BEGIN TASK INPUT

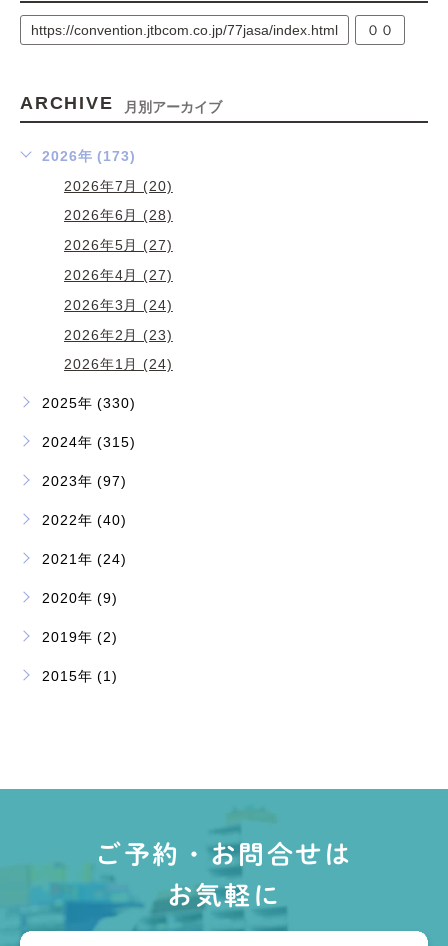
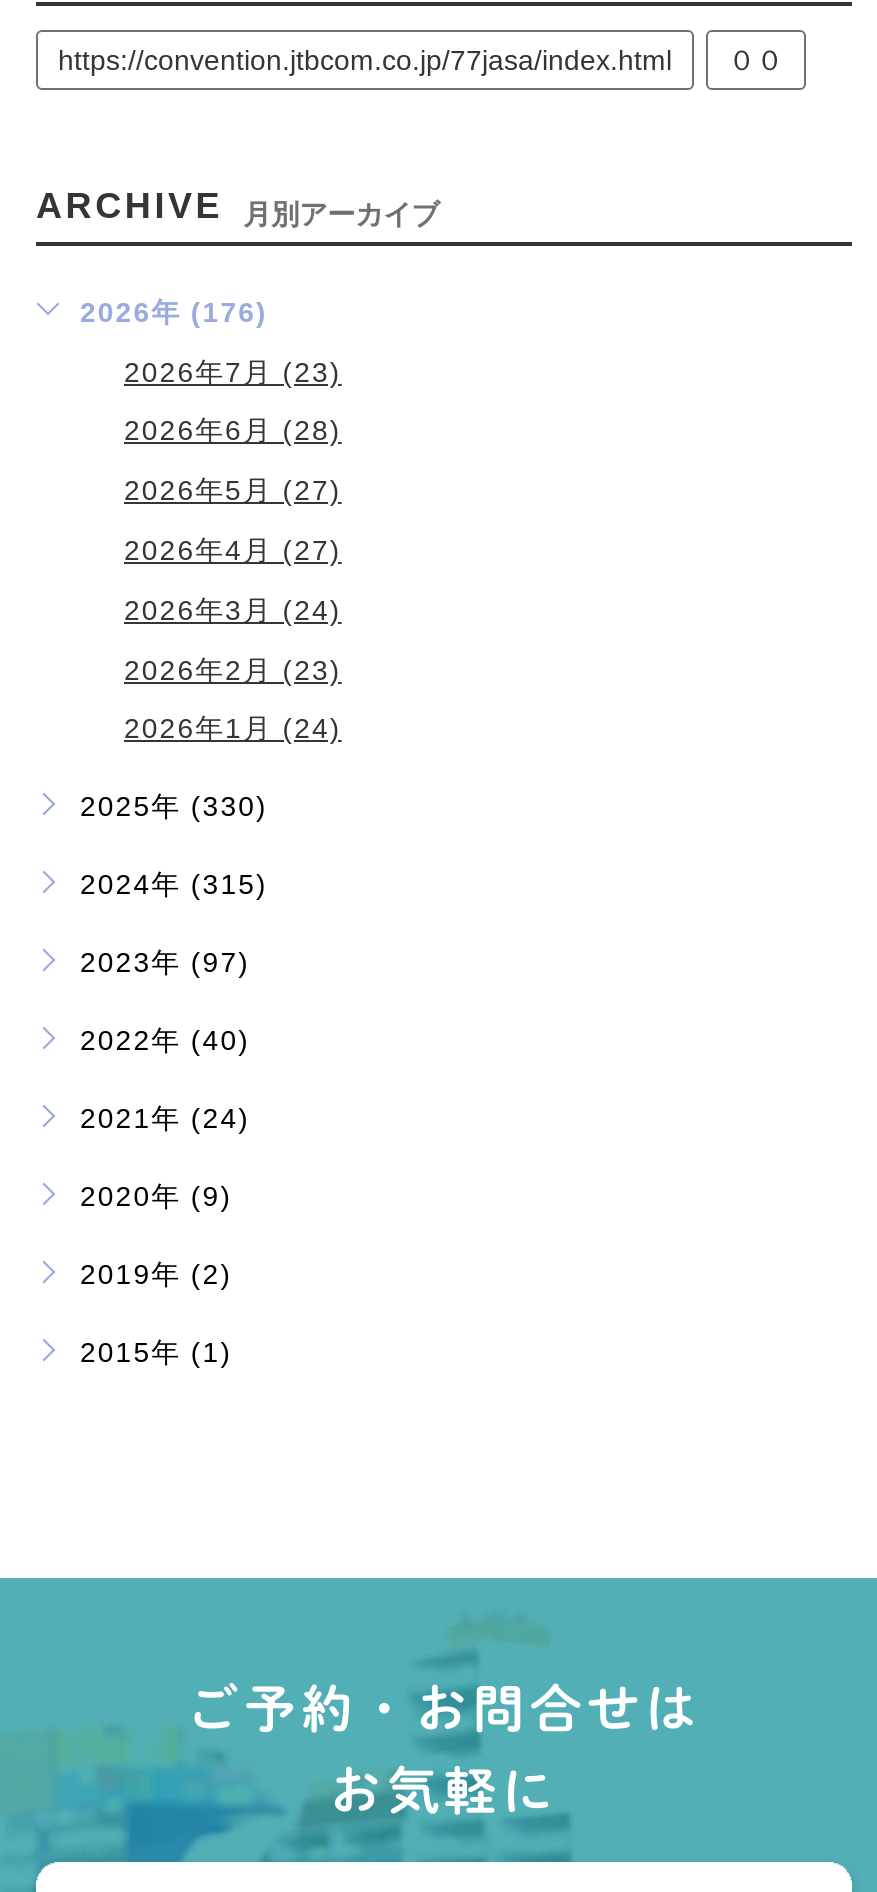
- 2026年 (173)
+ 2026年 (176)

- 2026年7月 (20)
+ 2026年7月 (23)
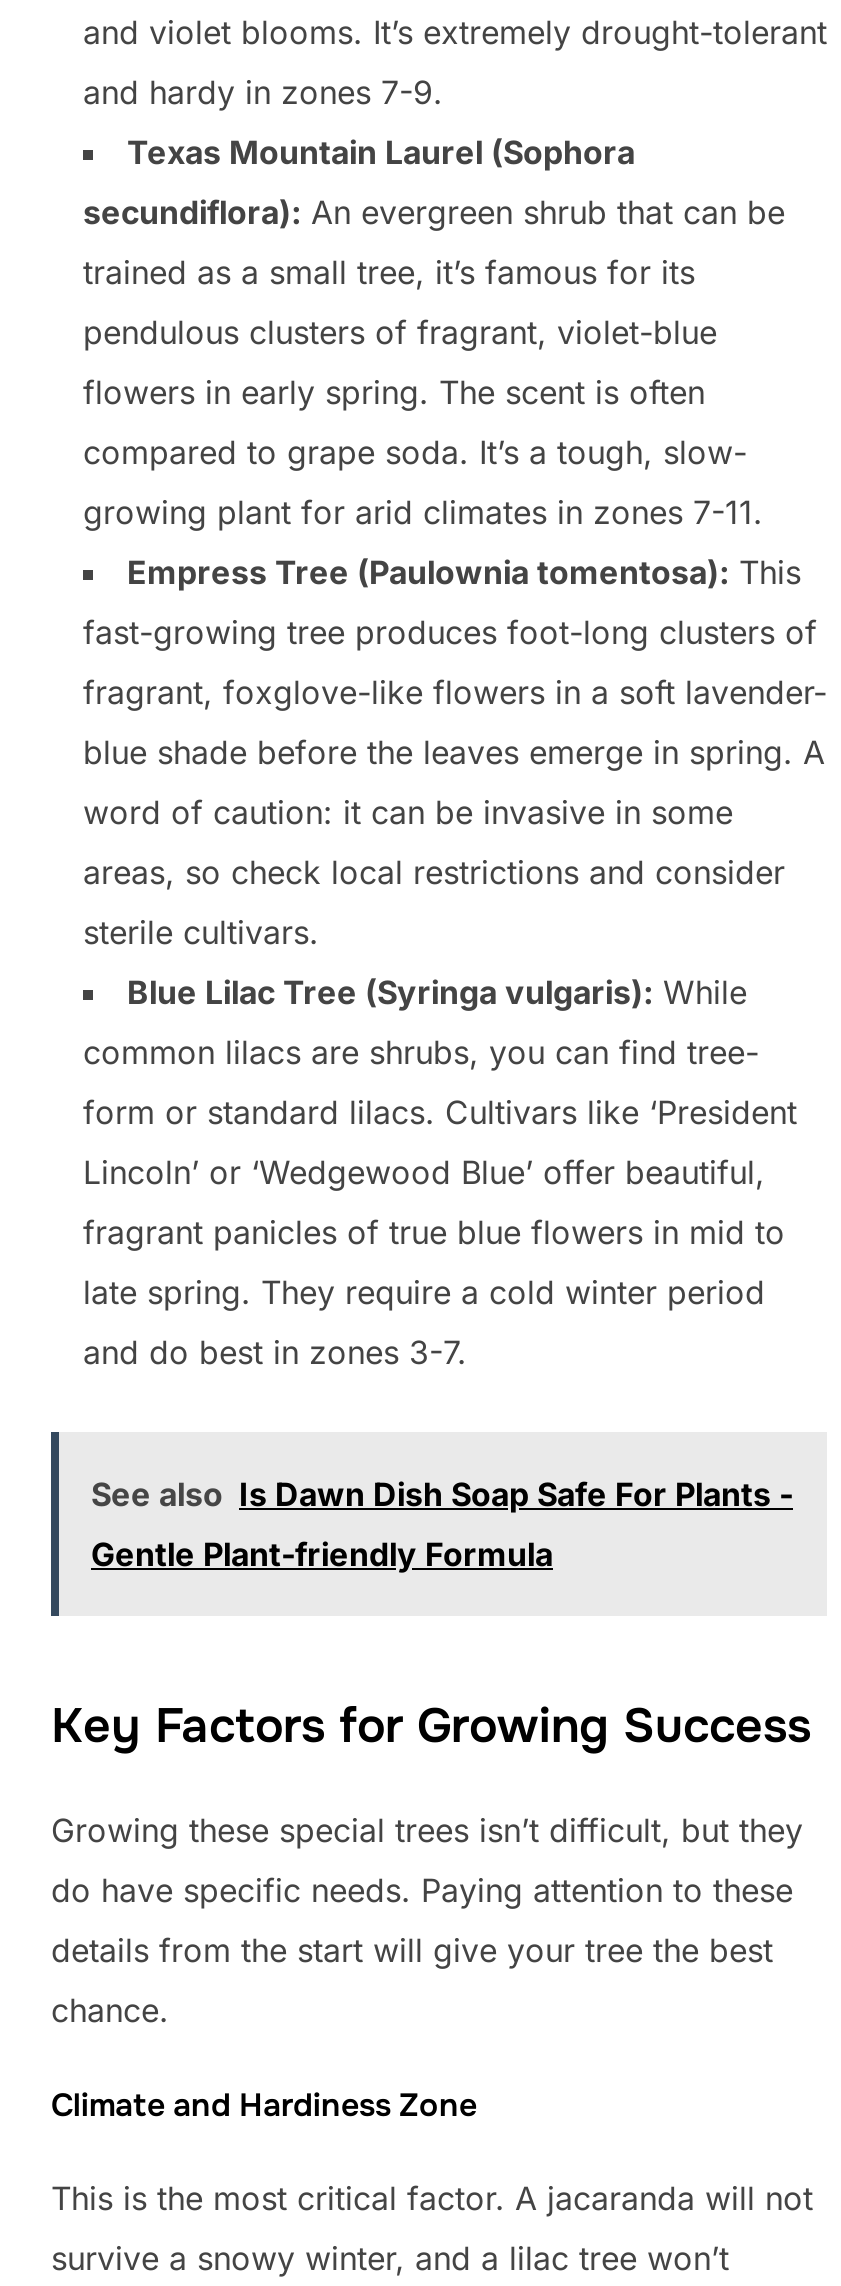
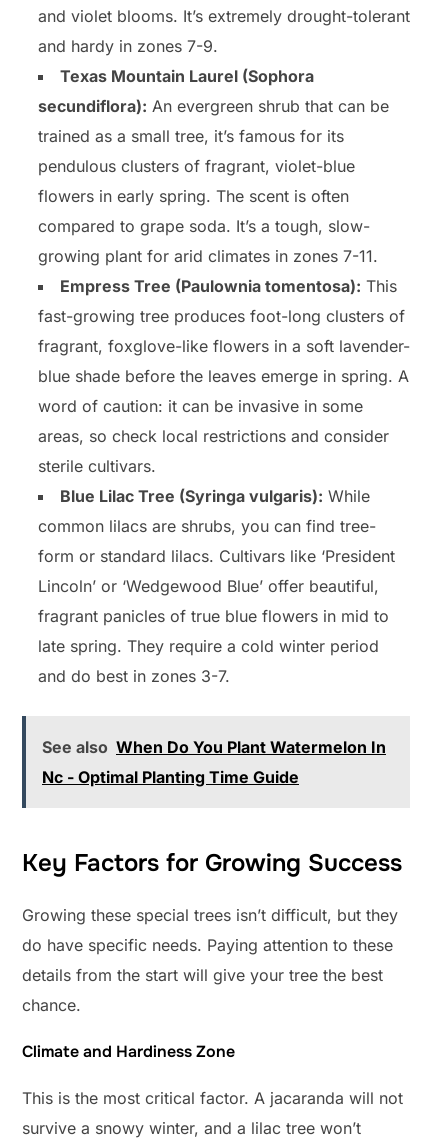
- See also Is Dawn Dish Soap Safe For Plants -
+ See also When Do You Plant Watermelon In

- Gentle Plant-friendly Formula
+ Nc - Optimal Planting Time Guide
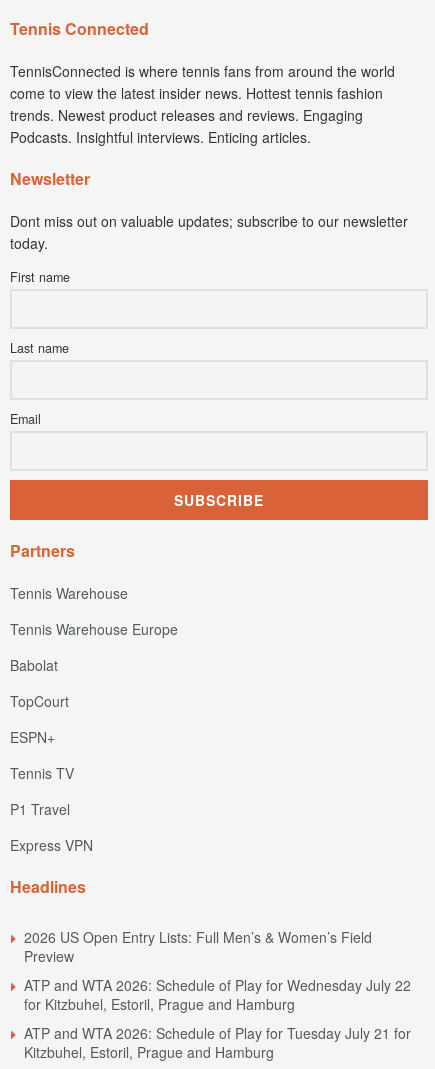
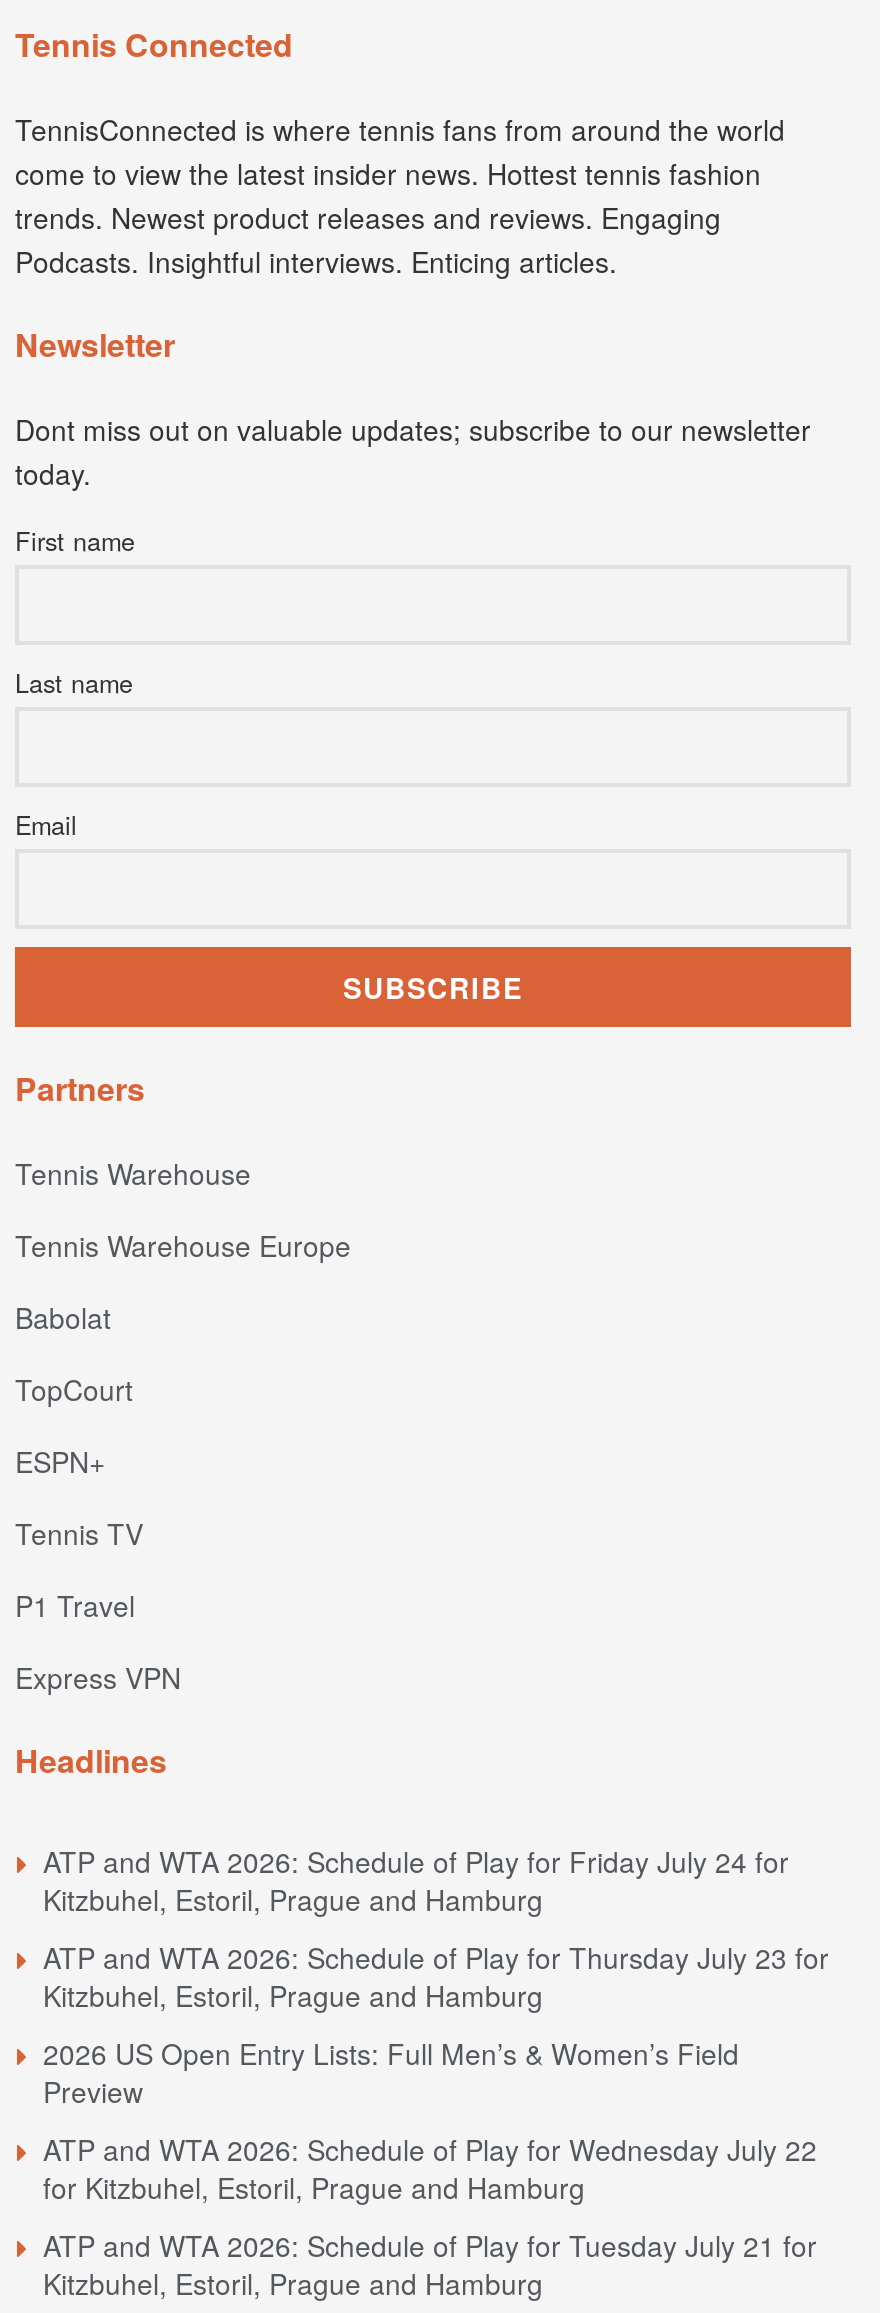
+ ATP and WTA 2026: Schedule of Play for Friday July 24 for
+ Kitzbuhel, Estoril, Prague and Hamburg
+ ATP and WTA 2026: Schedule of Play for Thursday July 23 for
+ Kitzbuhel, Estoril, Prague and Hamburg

END TASK INPUT

■ PROMPT ■
Restate word for word only the lines that run from the line holding "- See also Is" to the end of the data, both ends kept, leaving every picture out.

■ OUTPUT OF THE TASK ■
- See also Is Dawn Dish Soap Safe For Plants -
+ See also When Do You Plant Watermelon In

- Gentle Plant-friendly Formula
+ Nc - Optimal Planting Time Guide
+ ATP and WTA 2026: Schedule of Play for Friday July 24 for
+ Kitzbuhel, Estoril, Prague and Hamburg
+ ATP and WTA 2026: Schedule of Play for Thursday July 23 for
+ Kitzbuhel, Estoril, Prague and Hamburg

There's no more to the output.